Reputation: 27
I have tried these codes to test SIMD directive in OpenMP.
#include <iostream>
#include <sys/time.h>
#include <cmath>
#define N 4096
#define M 1000
using namespace std;
int main()
{
timeval start,end;
float a[N],b[N];
for(int i=0;i<N;i++)
b[i]=i;
gettimeofday(&start,NULL);
for(int j=0;j<M;j++)
{
#pragma omp simd
for(int i=0;i<N;i++)
a[i]=pow(b[i],2.1);
}
gettimeofday(&end,NULL);
int time_used=1000000*(end.tv_sec-start.tv_sec)+(end.tv_usec-start.tv_usec);
cout<<"time_used="<<time_used<<endl;
return 1;
}
But either I compiled it by
g++ -fopenmp simd.cpp
or
g++ simd.cpp
their reports for "time_used" are almost the same.It looks like the SIMD directive I used doesn't have any use? Thanks!

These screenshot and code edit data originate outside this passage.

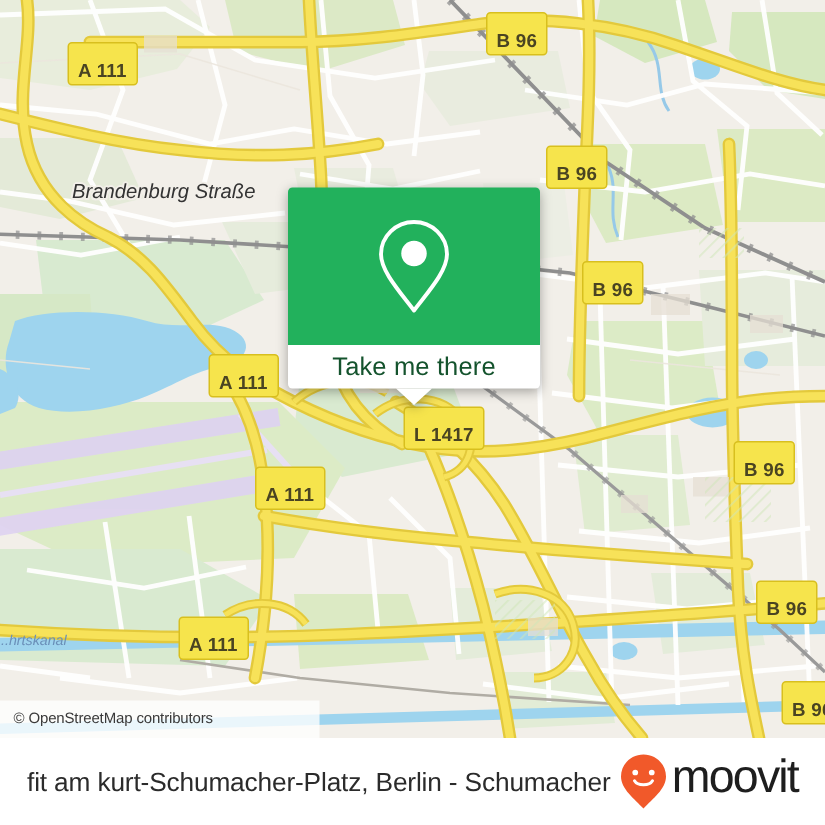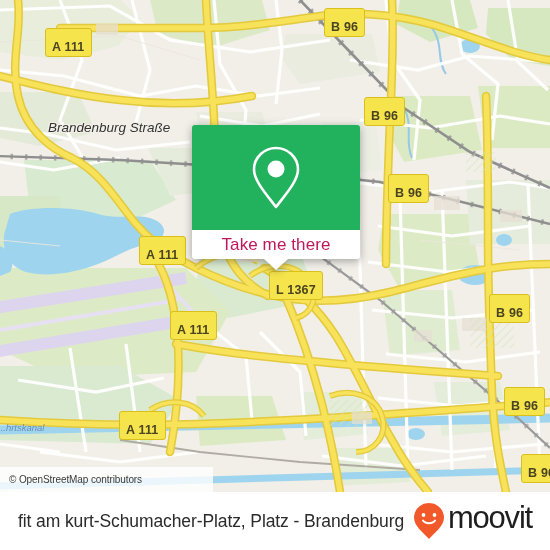--- a/index.html
+++ b/index.html
@@ -40,7 +40,7 @@
     position:relative;
   }
   .callout-label{
-    font-size:17px;color:#be185d;letter-spacing:.1px;
+    font-size:17px;color:#14532d;letter-spacing:.1px;
   }
   .callout-tail{
     position:absolute;left:50%;transform:translateX(-50%);

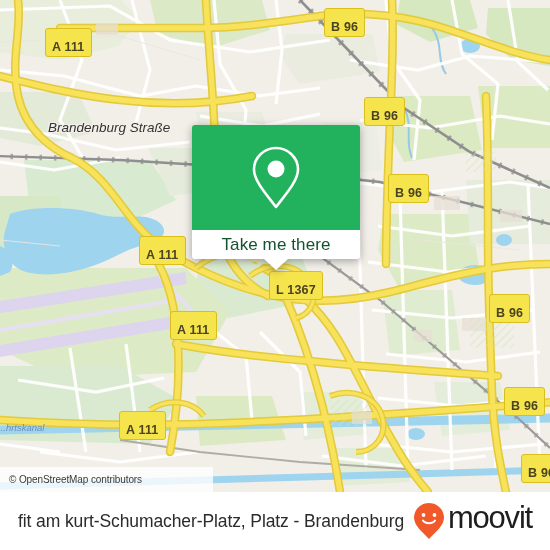--- a/index.html
+++ b/index.html
@@ -276,7 +276,7 @@
     <div class="shield" style="left:364px;top:97px;">B 96</div>
     <div class="shield" style="left:388px;top:174px;">B 96</div>
     <div class="shield" style="left:139px;top:236px;">A 111</div>
-    <div class="shield" style="left:269px;top:271px;">L 1367</div>
+    <div class="shield" style="left:269px;top:271px;">L 1417</div>
     <div class="shield" style="left:170px;top:311px;">A 111</div>
     <div class="shield" style="left:489px;top:294px;">B 96</div>
     <div class="shield" style="left:504px;top:387px;">B 96</div>

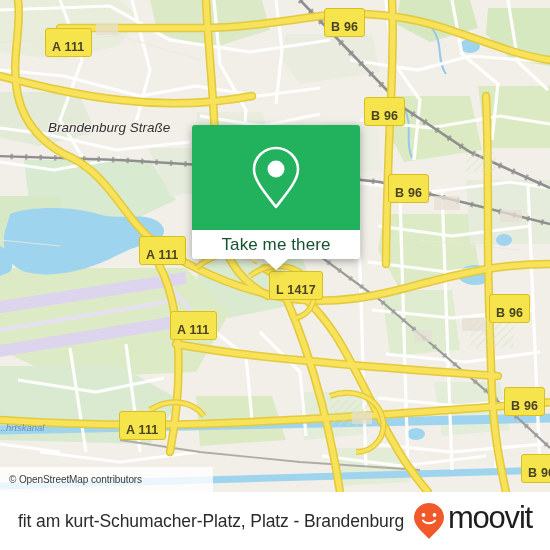--- a/index.html
+++ b/index.html
@@ -302,7 +302,7 @@
   </div>
 
   <div id="footer">
-    <span class="footer-title">fit am kurt-Schumacher-Platz, Platz - Brandenburg</span>
+    <span class="footer-title">fit am kurt-Schumacher-Platz, Berlin - Schumacher</span>
     <span class="brand">
       <svg width="34" height="38" viewBox="0 0 34 38">
         <path d="M17 1 C8.7 1 2 7.6 2 15.6 C2 24 11 30.5 17 37 C23 30.5 32 24 32 15.6 C32 7.6 25.3 1 17 1 Z" fill="#f1592a"></path>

Additional questions: I replaced
a[i]=pow(b[i],2.1);
by
a[i]=b[i]+2.1;
and when I compile them by
g++ -fopenmp simd.cpp
the output of "time_used" is about 12000. When I compile them by
g++ simd.cpp
the output of "time_used" is about 12000,almost the same as before.
My computer: Haswell i5,8g RAM,ubuntu kylin 16.04,gcc 5.4.0
Upvotes: 0
Views: 1250
Reputation: 244772
The compiler can't auto-vectorize function calls. It can only vectorize specific arithmetic operations that can be done using SIMD instructions.
Therefore, you need a vector math library that implements the pow
function using SIMD instructions. Intel provides one. I'm not sure if pow
is one of the functions that it offers with vector optimizations, but I imagine it is. You should also beware that Intel's math library may not be optimal on AMD processors.
You claim that you tried changing the pow
function call to a simple addition, but didn't see any improvement in the results. I'm not quite sure how that is possible, because if you change the inner loop from:
a[i]=pow(b[i],2.1);
to, say:
a[i] += b[i];
or:
a[i] += (b[i] * 2);
then GCC, with optimizations enabled, notices that you never use the result and elides the entire thing. It was unable to perform this optimization with the pow
function call, because it didn't know whether the function had any other side-effects. However, with code that is visible to the optimizer, it can…well, optimize it. In some cases, it might be able to vectorize it. In this case, it was able to remove it entirely.
If you tried code where the optimizer removed this loop entirely, and you still didn't see an improvement on your benchmark scores, then clearly this is not a bottleneck in your code and you needn't worry about trying to vectorize it.
Upvotes: 1